Decades end with what sounds like the next decade’s 1st year (e.g., the ‘00s end in 2010). Cartoonist Walt Kelly in 1970, the end of the sixties decade, used Pogo’s quote on a poster for the 1st Earth Day on 22 April. For a change, write dates-before-months.
We, from the bottom up, clearly have as “top” priorities: the economy, energy and health care. Whether on the left or the right or somewhere down the “radical middle,” we all seem to agree that those three broad issues are most important just now. So why can we not agree on what to do? Well, we really can do quite a bit if we stop focusing on the “top” and instead focus on what each of us, at the so-called “bottom,” can do! Do we need to agree on specific changes we each need to make? Of course, not. We’re all different.
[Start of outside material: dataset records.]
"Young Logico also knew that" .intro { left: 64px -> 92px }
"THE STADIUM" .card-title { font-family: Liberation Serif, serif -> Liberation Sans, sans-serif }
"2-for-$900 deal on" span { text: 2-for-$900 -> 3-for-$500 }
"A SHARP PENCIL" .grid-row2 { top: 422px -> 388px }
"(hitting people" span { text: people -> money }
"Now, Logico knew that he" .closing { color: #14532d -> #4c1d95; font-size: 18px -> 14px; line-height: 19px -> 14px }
The Pogo-like slogan of this decade, the aughts, 2001-2010, to quote our President, is:
“We are the change we’ve been waiting for.”
In general, we pretty much agree that: “We need to spend more money now to avert a short-term depression, then save more money later to secure our long-term economic future. We need to consume less energy in order to reduce our oil imports and carbon emissions as well as our household expenses. We need to quit [Mr. President] smoking, lay off the Twinkies and avoid other risky behaviors that both damage our personal health and boost the costs of care that are ravaging the nation’s fiscal health.” (“How Obama is Using the Science of Change” by Michael Grunwald, Time, 13 Apr 2009, pp 28-32.) Many pundits predict it will take another year, maybe even through 2010, to see if we are capable of achieving change — economically, ecologically and personally (regarding health and other habits).
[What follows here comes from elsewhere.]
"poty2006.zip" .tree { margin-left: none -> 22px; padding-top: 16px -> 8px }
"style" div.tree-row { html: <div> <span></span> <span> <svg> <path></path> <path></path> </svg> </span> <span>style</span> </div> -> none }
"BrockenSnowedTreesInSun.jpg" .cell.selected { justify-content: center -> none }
Perhaps, from the bottom up — today, Earth Day, the 40th such Earth Day, after being conceived probably in late 1969 (do the math) near the end of the “political ’60s” — we should declare 2010 to be Earth Year. We could have that practice continue by making the last year of each subsequent decade another Earth Year, which would end each future decade but intentionally begin a periodic “revolution” of the sort that Thomas Jefferson recommended occur about every 10 years. So join the revolution!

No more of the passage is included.